The American Mall, the quintessential late 20th century place to ‘hang-out’, is dying. The same thing has been happening in metro India, though people in smaller towns, coming to the experience later, still like the razzle dazzle, the bright lights, the air-conditioned swank. But tier two and three towns are also huge internet users, for hooking up, as much as for selling, or buying.
Premium stand-alone markets in all our metro cities, with the steep rents, are morphing into upmarket restaurant-land. The retail footfalls however, are falling. The office space market too is becoming a special interest zone- IT, banking/insurance back offices, larger brokerages, consumer sales/ marketing for white goods, vehicles, servicing establishments -need them.

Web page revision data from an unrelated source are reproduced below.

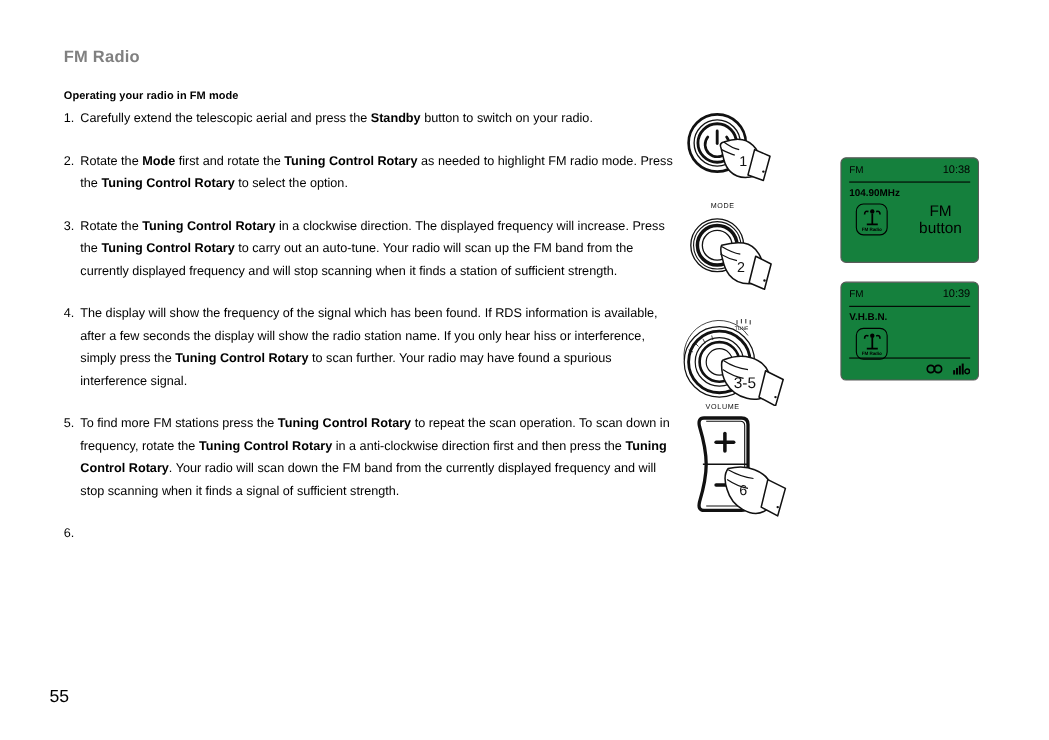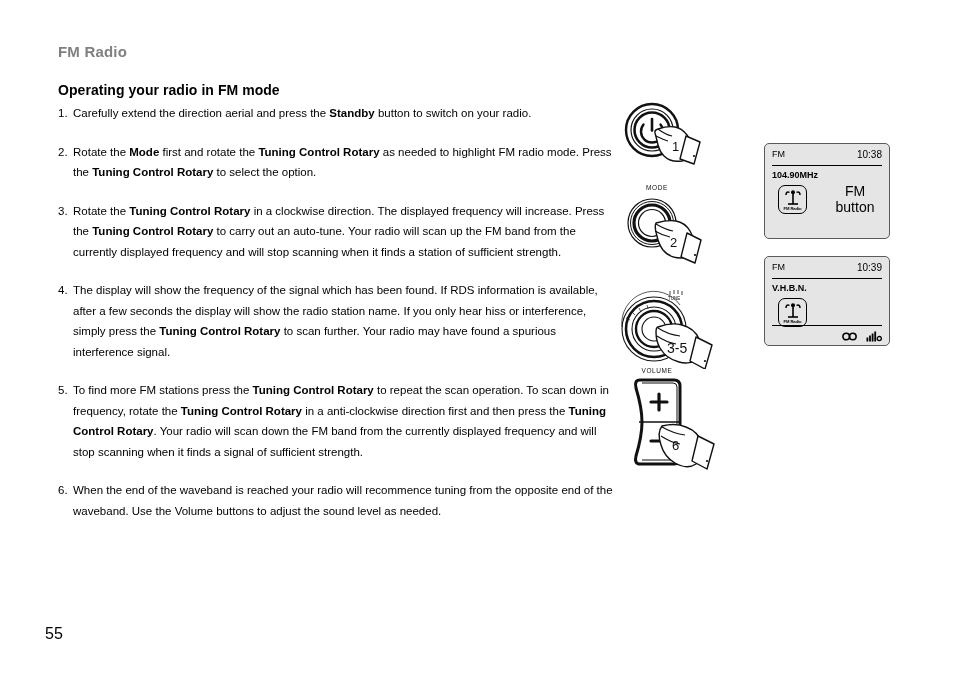"Operating your radio in FM" .section-head { font-size: 14px -> 10px }
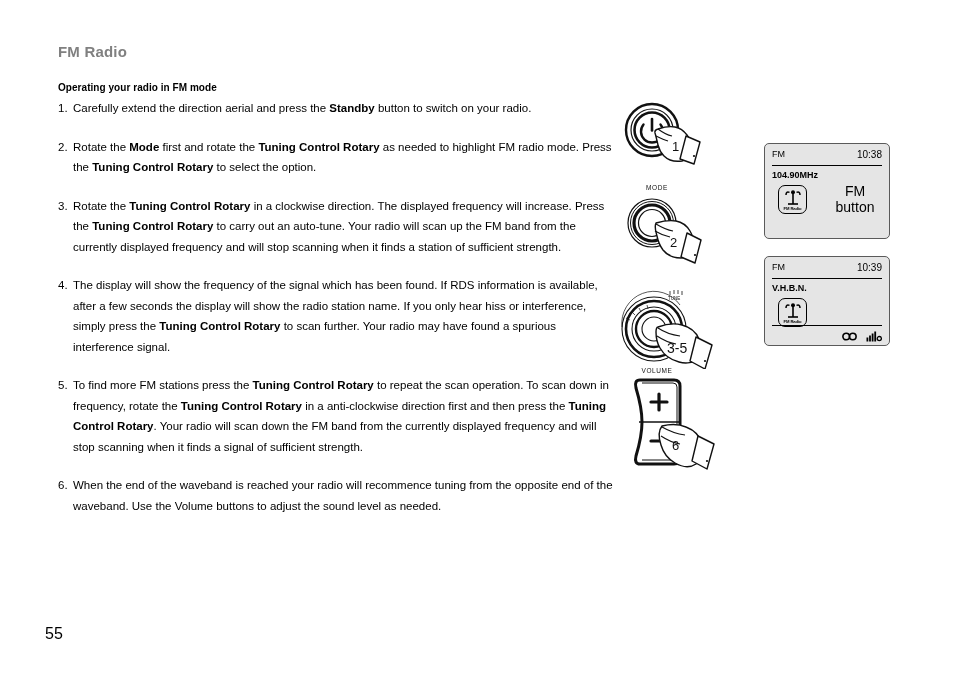"Carefully extend the direction aerial" span { text: direction -> telescopic }
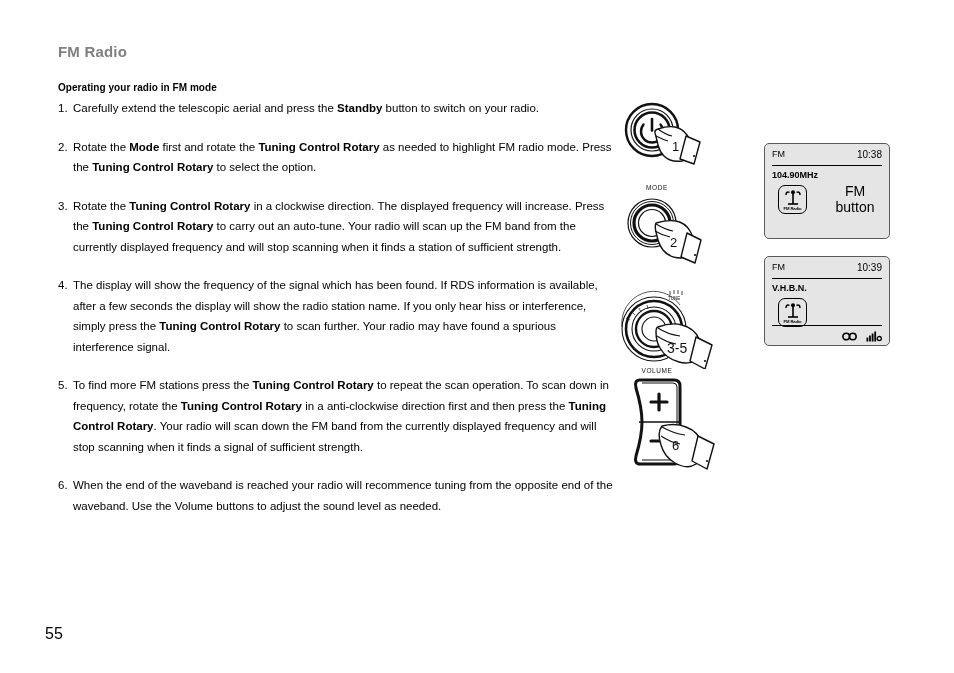"FM" .lcd { background: #e5e5e5 -> #15803d }
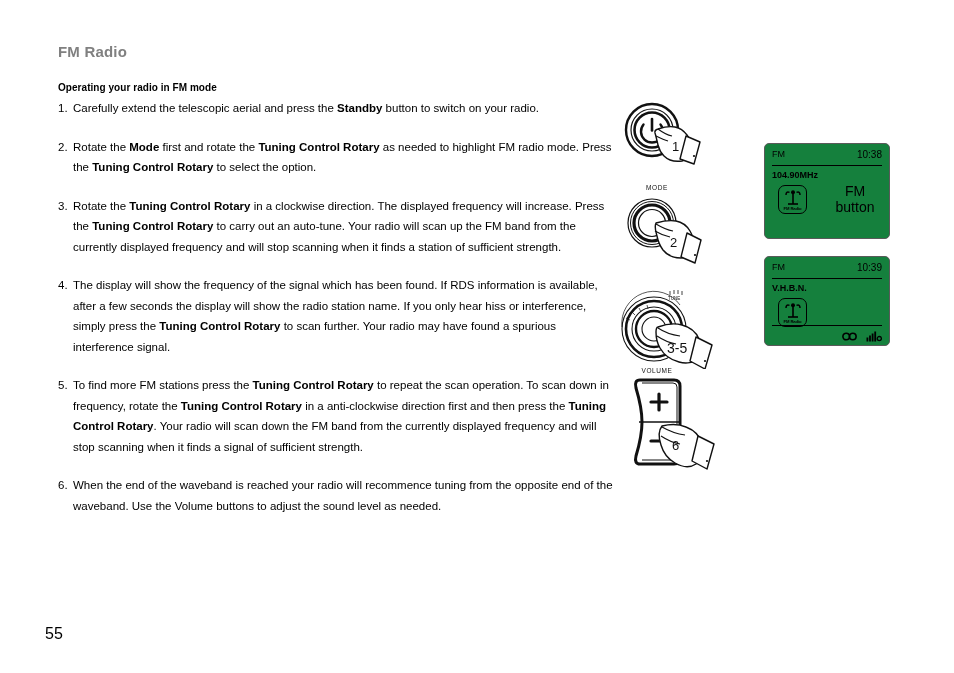"When the end of the" span { html: <span>When the end of the waveband is reached your radio will recommence tuning from the opposite end of the waveband. Use the Volume buttons to adjust the sound level as needed.</span> -> none }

Other high tech 24x 7 establishments, straddling time zones, use them for the concentrated infrastructure. But many other small businesses no longer do, pointing to their cars, smart phones, laptops, memory sticks, and homes, instead.
Manufacturing, except for yesterday’s labour intensive variety, is also tending towards using fewer people, more machines/robots. Though robotics is a revolution yet to happen substantially in India, the objective of greater manufacturing employment may well mean more skilling and high-tech robotic factories in future, rather than early industrial revolution manual assembly lines.
Institutions – hospitals, schools, museums, universities, government offices, still need large places to congregate. But even here, a lot of what was physical has now gone virtual/digital. This is inevitable progress, and therefore, a wave to ride, because there is no ducking it. And watch out, this brave new world ups the ante every quarter.